▸ **Action item**: When the line containing "order number: 23610053 -> 23610035" is found in the data below, copy it and each line after it through the line containing "total: 1759.00 -> 1072.99", exactly and with no others.

▸ **Data in this exercise**:
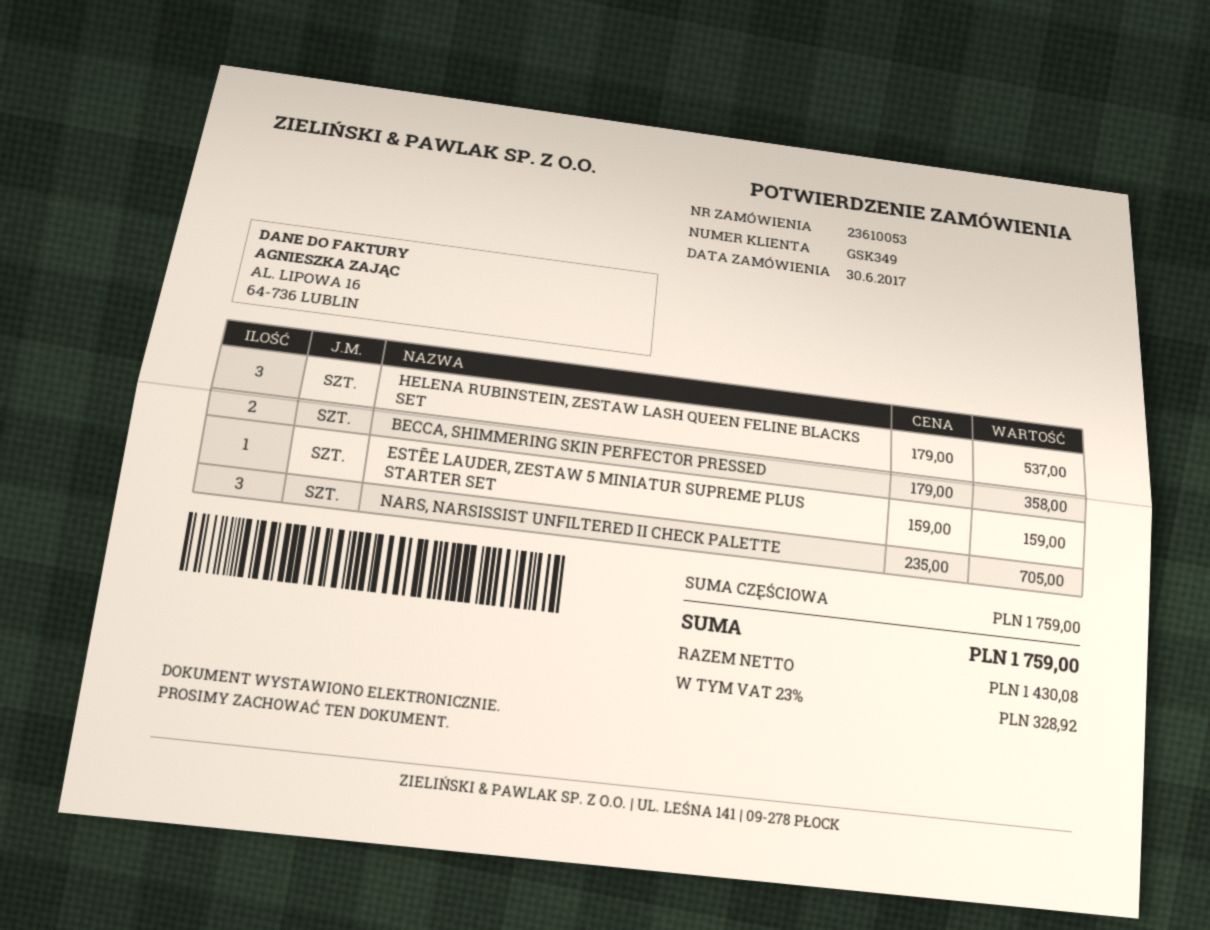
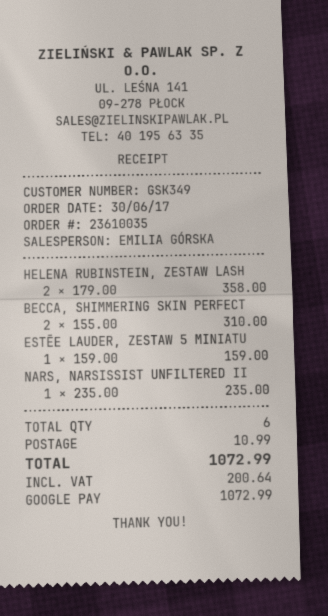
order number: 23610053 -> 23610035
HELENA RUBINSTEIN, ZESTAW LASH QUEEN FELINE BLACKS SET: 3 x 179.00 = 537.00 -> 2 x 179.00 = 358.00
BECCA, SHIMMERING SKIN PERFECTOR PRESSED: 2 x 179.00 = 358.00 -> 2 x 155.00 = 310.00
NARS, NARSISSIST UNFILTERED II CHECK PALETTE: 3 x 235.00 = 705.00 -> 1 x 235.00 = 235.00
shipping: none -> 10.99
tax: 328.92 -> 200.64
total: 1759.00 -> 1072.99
* * *
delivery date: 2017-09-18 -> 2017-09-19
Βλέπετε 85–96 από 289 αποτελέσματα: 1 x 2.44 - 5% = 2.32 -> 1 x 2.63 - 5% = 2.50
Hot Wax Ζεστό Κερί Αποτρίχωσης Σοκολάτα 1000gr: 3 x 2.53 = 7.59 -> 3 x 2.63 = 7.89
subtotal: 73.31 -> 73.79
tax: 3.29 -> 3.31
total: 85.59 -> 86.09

▸ **Answer to the exercise**:
order number: 23610053 -> 23610035
HELENA RUBINSTEIN, ZESTAW LASH QUEEN FELINE BLACKS SET: 3 x 179.00 = 537.00 -> 2 x 179.00 = 358.00
BECCA, SHIMMERING SKIN PERFECTOR PRESSED: 2 x 179.00 = 358.00 -> 2 x 155.00 = 310.00
NARS, NARSISSIST UNFILTERED II CHECK PALETTE: 3 x 235.00 = 705.00 -> 1 x 235.00 = 235.00
shipping: none -> 10.99
tax: 328.92 -> 200.64
total: 1759.00 -> 1072.99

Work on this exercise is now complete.